● **EXERCISE AIM**: What is the number of lines in the records that contain "Klimentova"? Give only that number.

● **INFORMATION SUPPLIED**:
· · · · · · ·

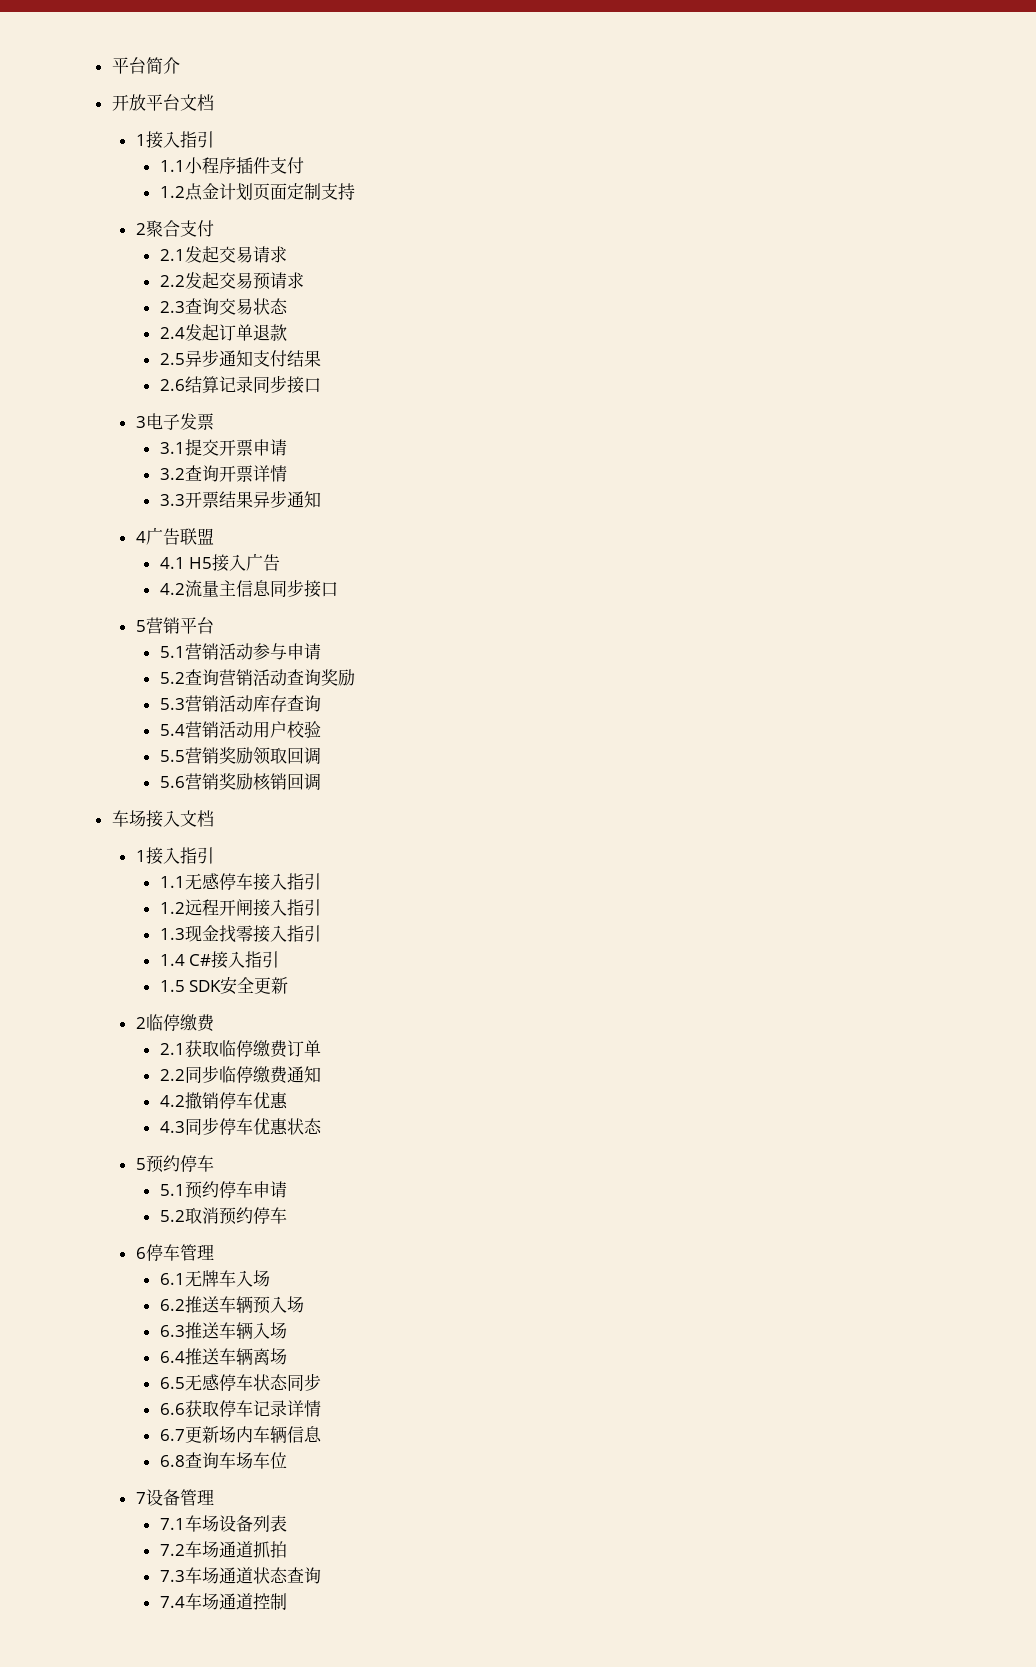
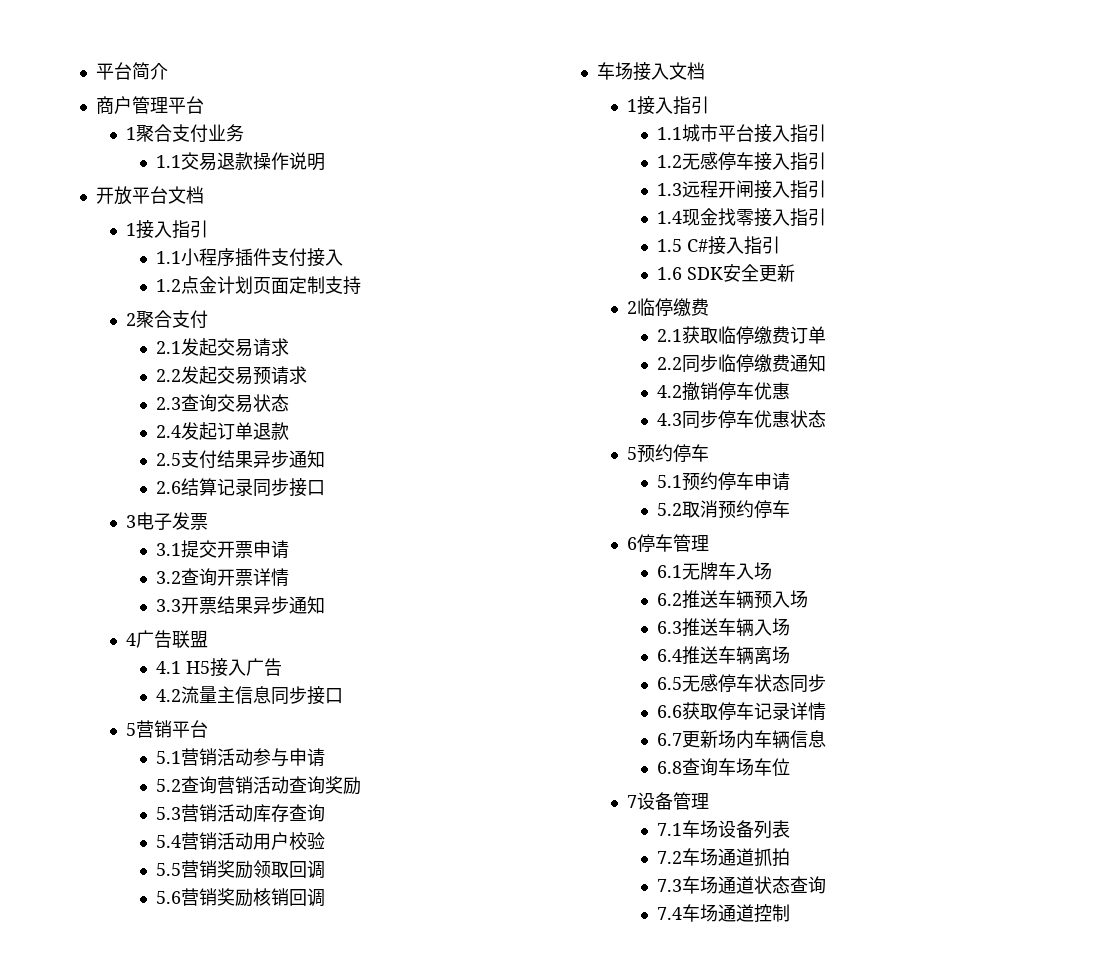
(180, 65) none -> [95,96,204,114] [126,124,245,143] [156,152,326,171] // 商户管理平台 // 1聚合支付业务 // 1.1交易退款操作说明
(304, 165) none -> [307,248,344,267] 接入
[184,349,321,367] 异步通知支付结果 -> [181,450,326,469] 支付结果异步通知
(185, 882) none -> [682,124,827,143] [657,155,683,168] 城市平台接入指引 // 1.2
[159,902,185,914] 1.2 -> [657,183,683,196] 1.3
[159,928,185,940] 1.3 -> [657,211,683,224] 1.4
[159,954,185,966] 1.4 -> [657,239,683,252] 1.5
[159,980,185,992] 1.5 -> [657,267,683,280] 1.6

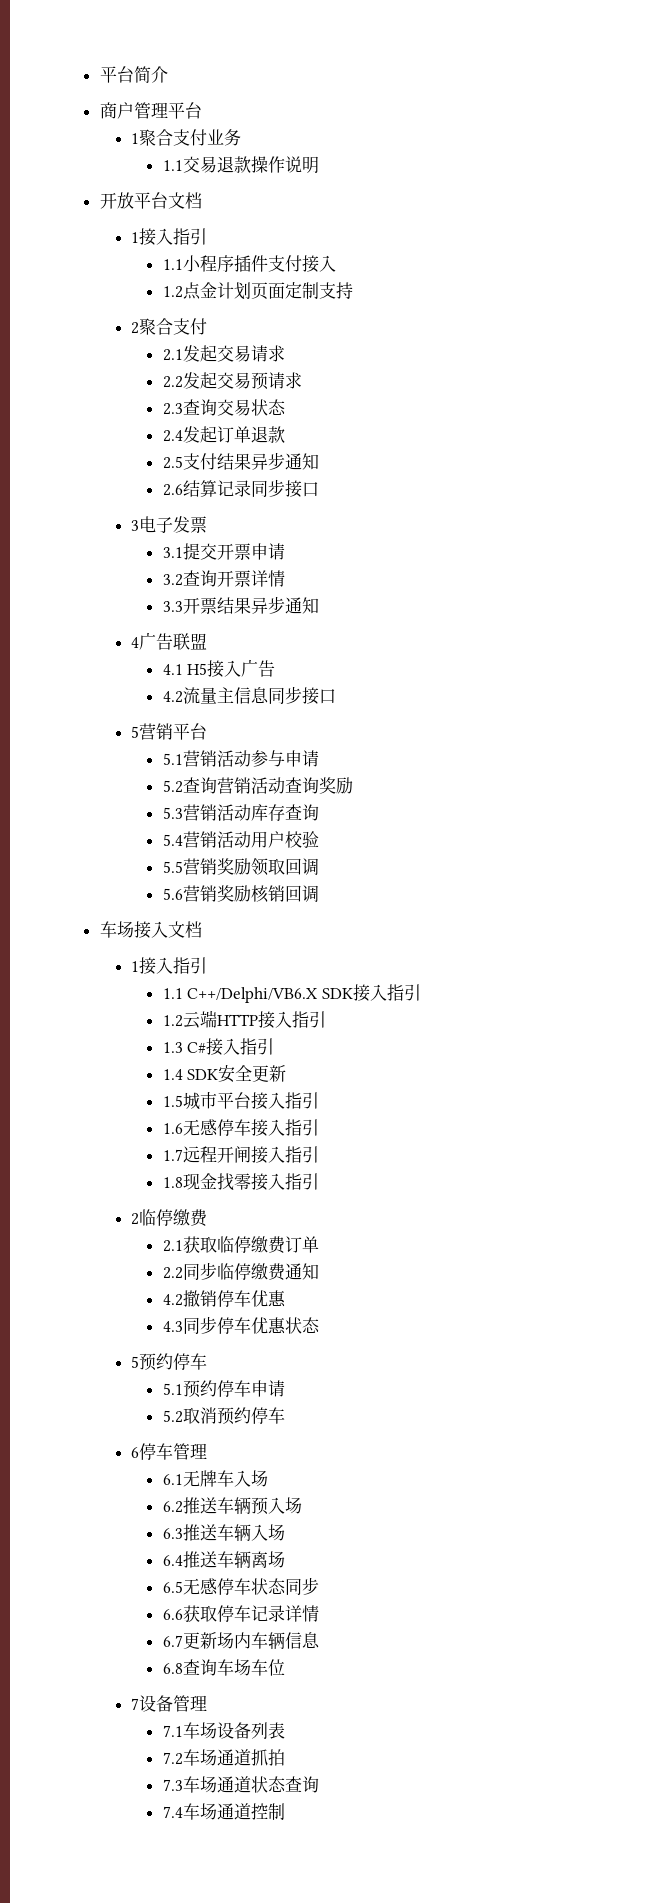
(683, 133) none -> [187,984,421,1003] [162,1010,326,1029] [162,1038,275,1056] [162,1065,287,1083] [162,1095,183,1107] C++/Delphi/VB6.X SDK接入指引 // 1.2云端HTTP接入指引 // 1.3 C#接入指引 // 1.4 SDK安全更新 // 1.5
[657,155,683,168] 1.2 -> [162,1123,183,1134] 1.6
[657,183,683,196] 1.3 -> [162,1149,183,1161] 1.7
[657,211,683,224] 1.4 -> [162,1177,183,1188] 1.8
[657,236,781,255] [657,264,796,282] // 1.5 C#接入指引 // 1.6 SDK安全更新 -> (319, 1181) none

· · · · · · ·

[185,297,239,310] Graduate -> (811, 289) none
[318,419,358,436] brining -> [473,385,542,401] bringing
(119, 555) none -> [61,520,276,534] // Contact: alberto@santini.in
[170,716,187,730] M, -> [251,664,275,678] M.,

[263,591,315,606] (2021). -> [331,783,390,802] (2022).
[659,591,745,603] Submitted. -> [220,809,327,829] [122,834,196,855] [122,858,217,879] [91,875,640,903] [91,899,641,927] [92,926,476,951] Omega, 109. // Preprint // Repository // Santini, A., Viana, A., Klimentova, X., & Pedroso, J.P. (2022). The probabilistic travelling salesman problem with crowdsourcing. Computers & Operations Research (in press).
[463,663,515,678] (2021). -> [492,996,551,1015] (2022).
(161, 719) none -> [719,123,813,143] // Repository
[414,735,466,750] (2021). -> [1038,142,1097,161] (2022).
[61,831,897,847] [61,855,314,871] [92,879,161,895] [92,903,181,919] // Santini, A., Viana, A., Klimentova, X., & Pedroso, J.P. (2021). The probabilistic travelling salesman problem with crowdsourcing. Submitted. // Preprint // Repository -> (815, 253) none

· · · · · · ·

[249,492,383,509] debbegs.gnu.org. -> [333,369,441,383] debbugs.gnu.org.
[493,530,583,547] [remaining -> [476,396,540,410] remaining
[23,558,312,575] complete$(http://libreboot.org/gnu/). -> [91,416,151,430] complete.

· · · · · · ·

● **RESULT FOR THIS TASK**: 2